Bulletin de l’AFPC su l'équité salariale
N°50
Le 4 février 2002
La vérité sur
les rumeurs au sujet des chèques d’équité salariale
Selon les renseignements que l’AFPC a
obtenus, certaines personnes devraient toucher plus tard cette année des
chèques d’équité salariale encore impayés. Pour la plupart des membres, il
s’agit d’un montant très minime, moins de 10 $ dans certains cas et
probablement pas plus de 50 $ à 150 $, en moyenne. Un nombre très limité
de membres pourraient toucher autant que 500 $ ou plus. Ces chèques
représentent les intérêts que les membres auraient dû toucher entre le 1er
avril 2000 et la date à laquelle les chèques d’équité salariale (PAS les
chèques d’intérêts) ont été émis. Dans bien des cas, cela représente
une période d’environ une semaine, ce qui explique les faibles montants.
Ne dépensez pas
vos remboursements d’impôt trop vite
Des milliers de membres ont déposé des
avis d’opposition à l’imposition de leurs paiements d’intérêts. L’AFPC
a choisi une cause type qui sera débattue devant la Cour canadienne de l’impôt.
Comme dans de nombreuses autres instances judiciaires, le processus est long et
comporte plusieurs étapes.
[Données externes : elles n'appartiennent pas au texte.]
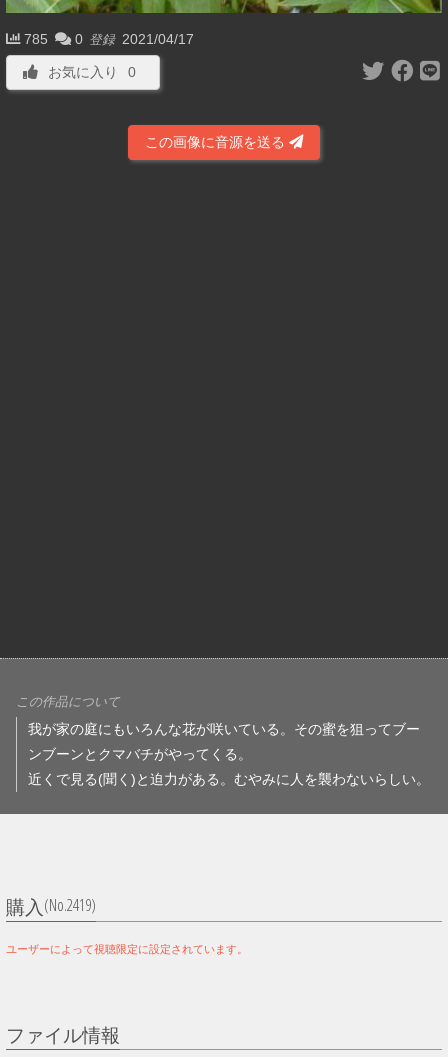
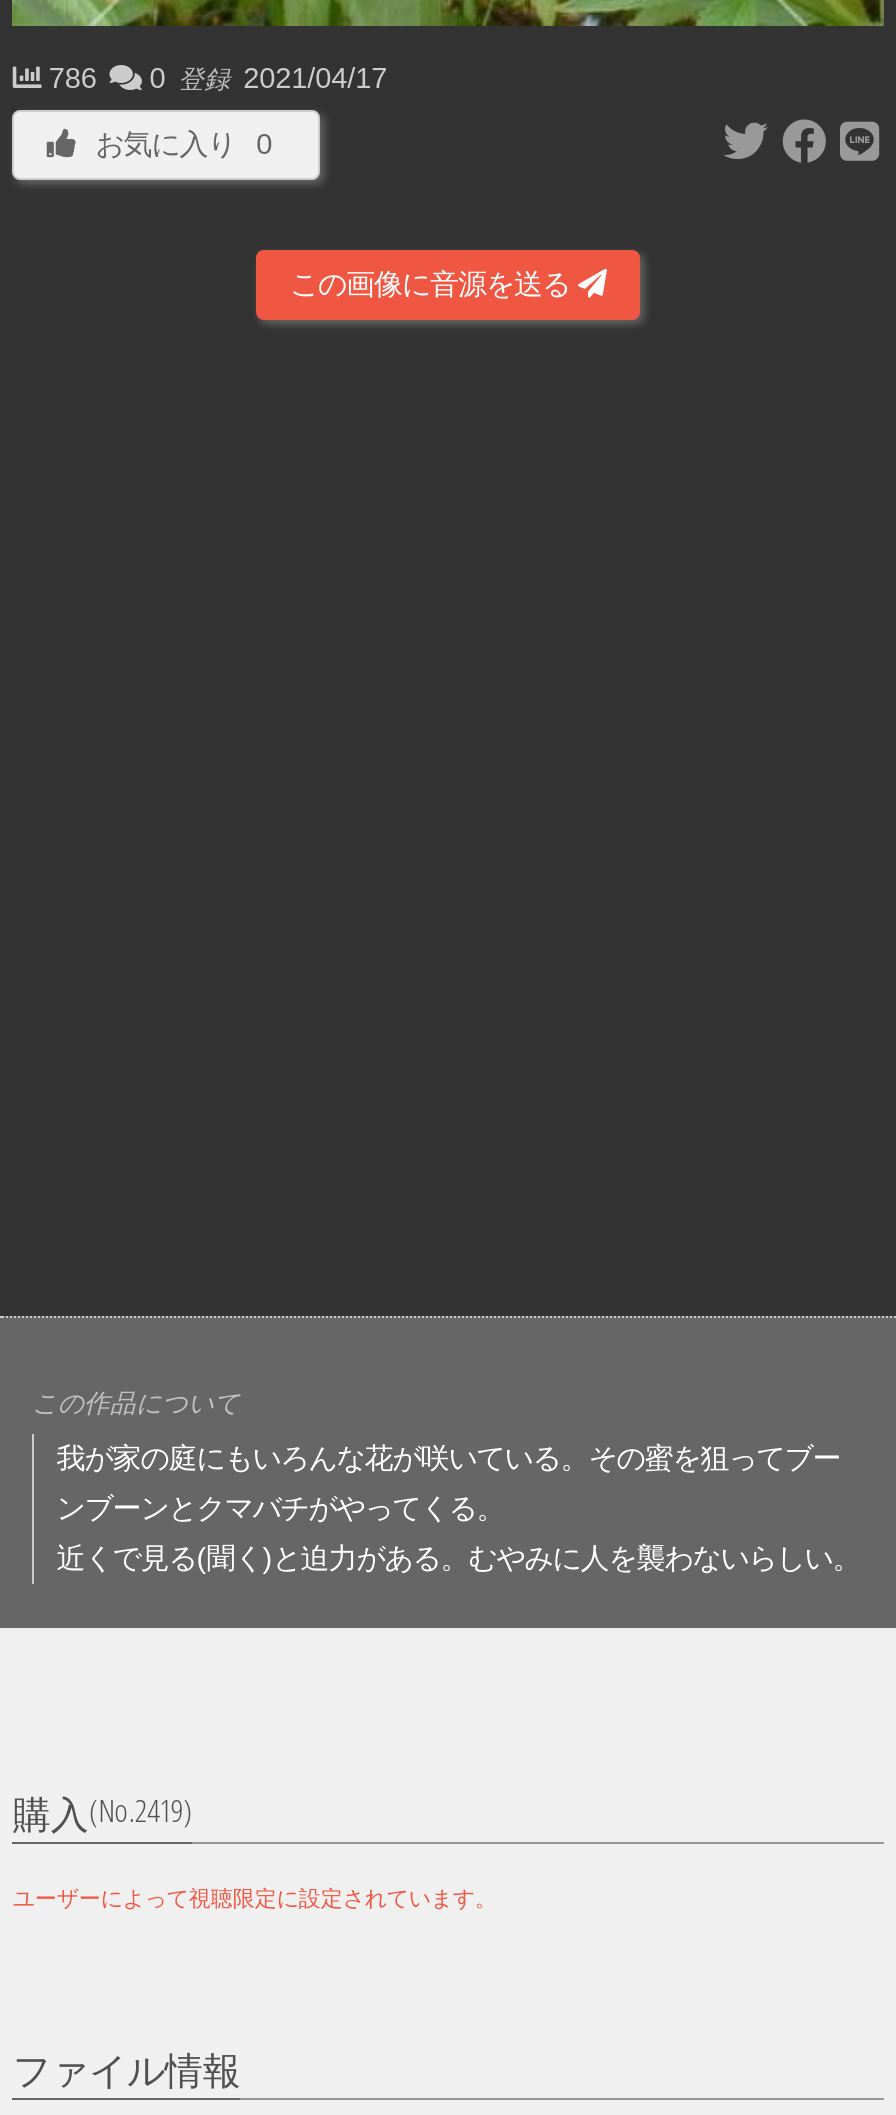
- 785 0 登録 2021/04/17
+ 786 0 登録 2021/04/17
Il est peu probable que la cause même soit entendue
devant la Cour canadienne de l’impôt avant, au plus tôt, que l'année
actuelle soit bien avancée. Le syndicat fera part des nouveaux éléments dans
ce dossier dès qu’il en prendra connaissance. (Vous trouverez plus d’information
à ce sujet dans les bulletins <44 et 49
sur l’équité salariale).
Le syndicat recommande fortement que les
membres actuels et anciens déposent leur Avis d'opposition, s'ils ne l'ont
encore fait, afin d'être assurés que leur cause sera couverte par la cause
type.
Renvoi en
application de l’article 99 devant les Tribunaux
En mars 2001, l’AFPC avait présenté un
renvoi en application de l’article 99 devant la Commission des relations de
travail dans la fonction publique (CRTFP) lui demandant de déclarer que les
rajustements au titre de l’équité salariale constituent une rémunération
à tous les égards, pour toute la période de rétroactivité (c.-à-d. jusqu’au
8 mars 1985). L’AFPC demandait également à la Commission de recalculer les
rajustements en conséquence, sauf dans quelques cas dont il est question dans
deux dispositions précises de l’entente relative à l’équité salariale.
Dans ces cas, les parties se sont entendues sur des droits à un paiement moyen,
pour pouvoir faire parvenir les chèques aux membres dans un délai raisonnable.
(On retrouve plus d’information concernant le renvoi en application de l’article
99 dans le bulletin 46 sur l’équité salariale.)
La cause a été entendue en juin 2001. La
CRTFP a subséquemment contourné la question et déclaré que les parties
devront faire appel à la Cour fédérale ou au Tribunal des droits de la
personne si elles ne réussissent pas à s’entendre sur les points en litige.
L’AFPC a examiné la décision de la
CRTFP et a décidé d’interjeter appel devant la Cour d’appel fédérale.
Aucune date d’audience n’a encore été fixée.